For Mussolini, the defeat of those days was a painful blow. He confides in his sister Hedwig that he would rather die than see the nation fall apart. But his reaction, after the first phase of dismay, was a nationalist and extremist stiffening. Il Popolo d’Italia pushes ever more right, labels the Russian revolution as a coup de main inspired by the Germans, indicates the fighters as the only possible ruling class for the future of Italy. Mussolini is then heartened by the strenuous resistance offered by our soldiers on the Piave.

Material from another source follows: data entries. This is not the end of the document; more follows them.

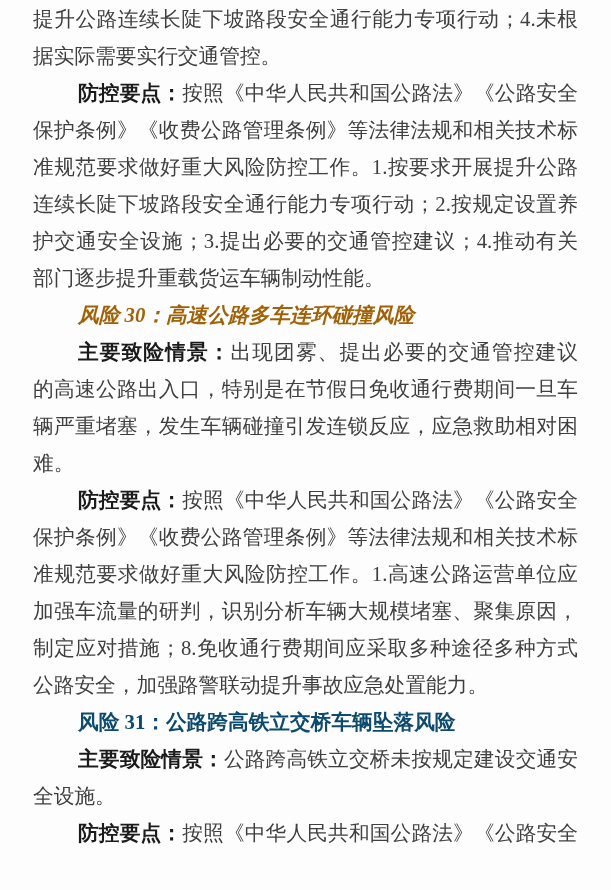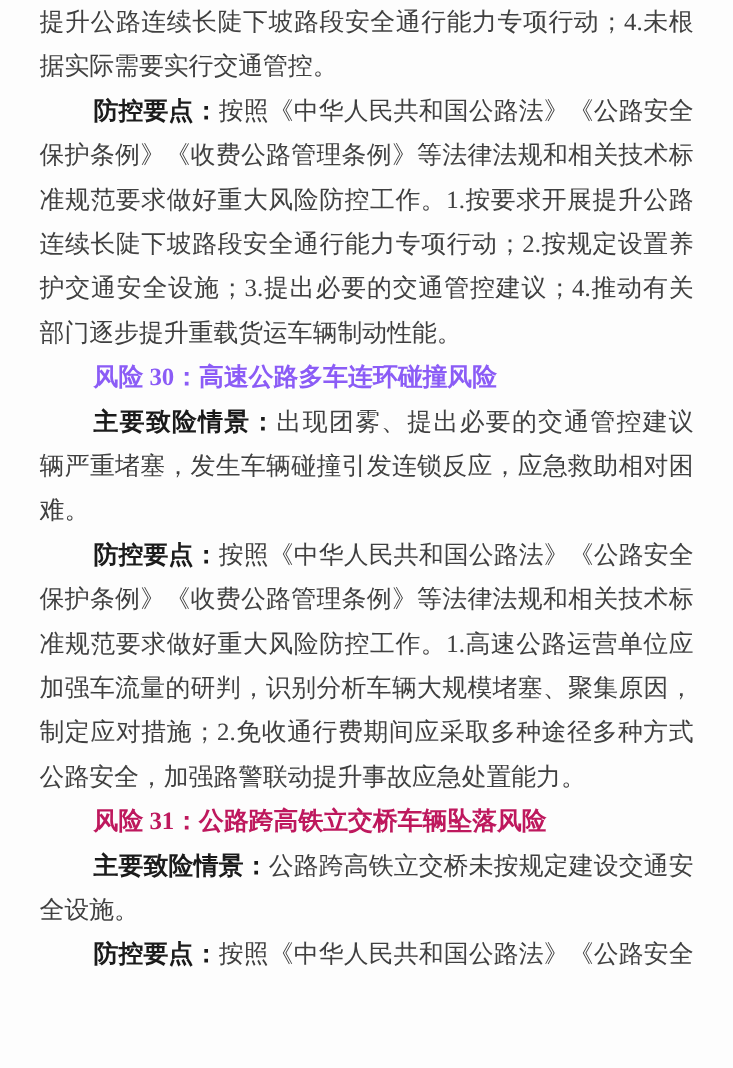"风险 30：高速公路多车连环碰撞风险" span.seg { color: #8b5cf6 -> #a16207; font-style: none -> italic }
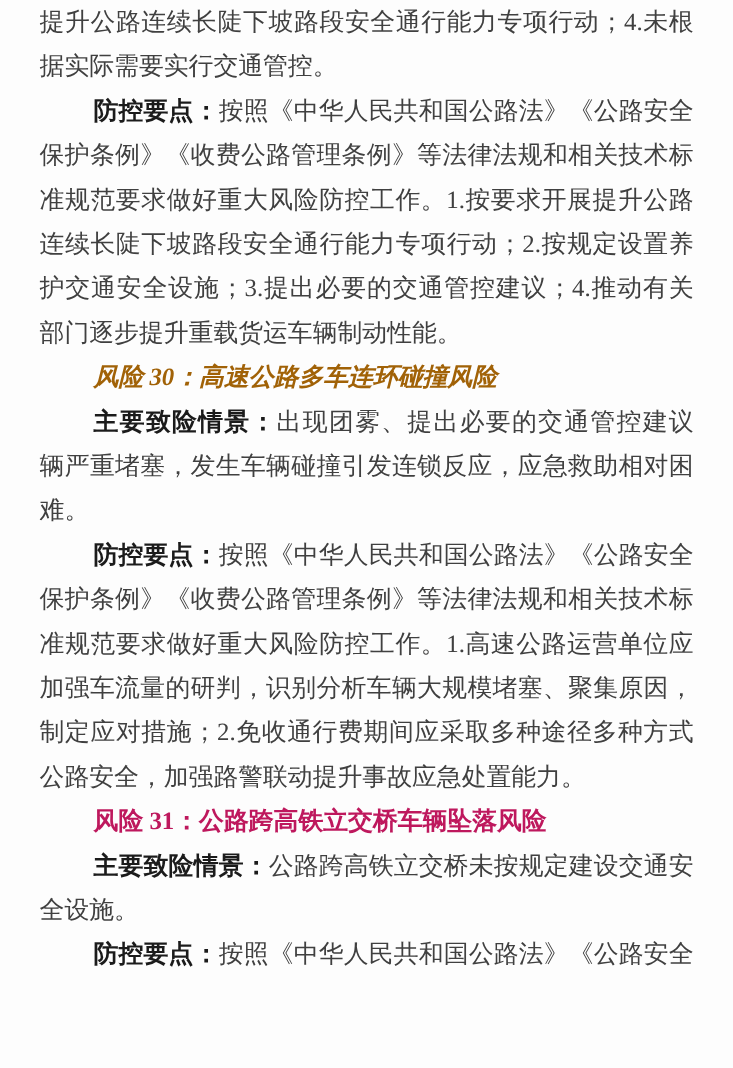"的高速公路出入口，特别是在节假日免收通行费期间一旦车" div.line { html: none -> <div><span>的高速公路出入口，特别是在节假日免收通行费期间一旦车</span></div> }
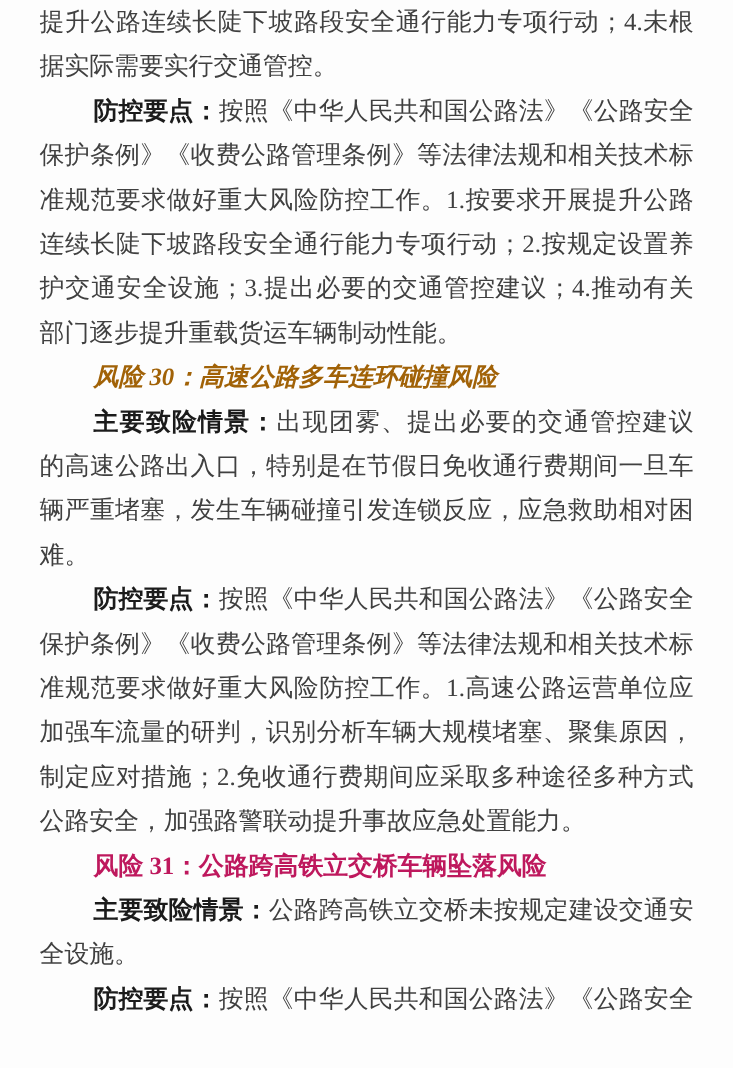"制定应对措施；2.免收通行费期间应采取多种途径多种方式" span.seg { text: 2 -> 8 }
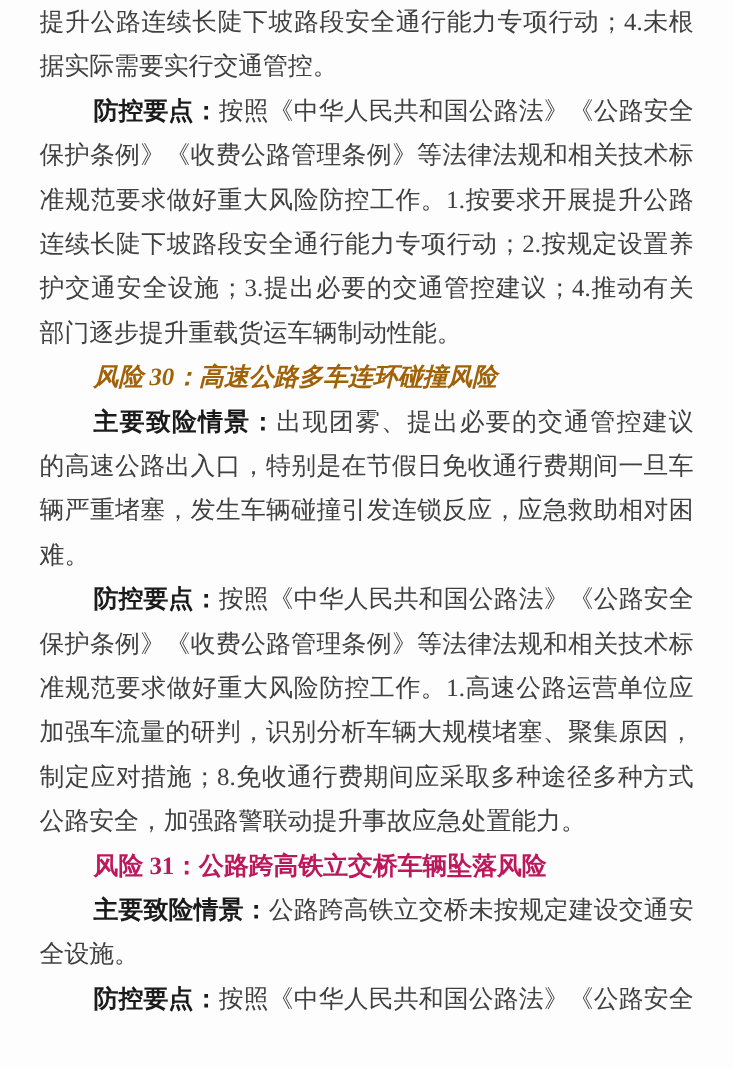"风险 31：公路跨高铁立交桥车辆坠落风险" span.seg { color: #be185d -> #0c4a6e }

Finally, August 1, 1918 marks a very significant turning point from a symbolic point of view. In the masthead of the Popolo d’Italia the subtitle Socialist Quotidiano disappears. In its place is placed the inscription Newspaper of fighters and producers. Mussolini now light years away from the positions of the past. He no longer believes in class struggle, but in the struggle between peoples for geopolitical dominance. He trusts in the vitality of capitalism. In the most revolutionary period in the history of the world – writes the future Duce – socialism builds nothing, of a passivity, of a frightening sterility. At the end of the war, he will identify the enemy to beat in his former comrades.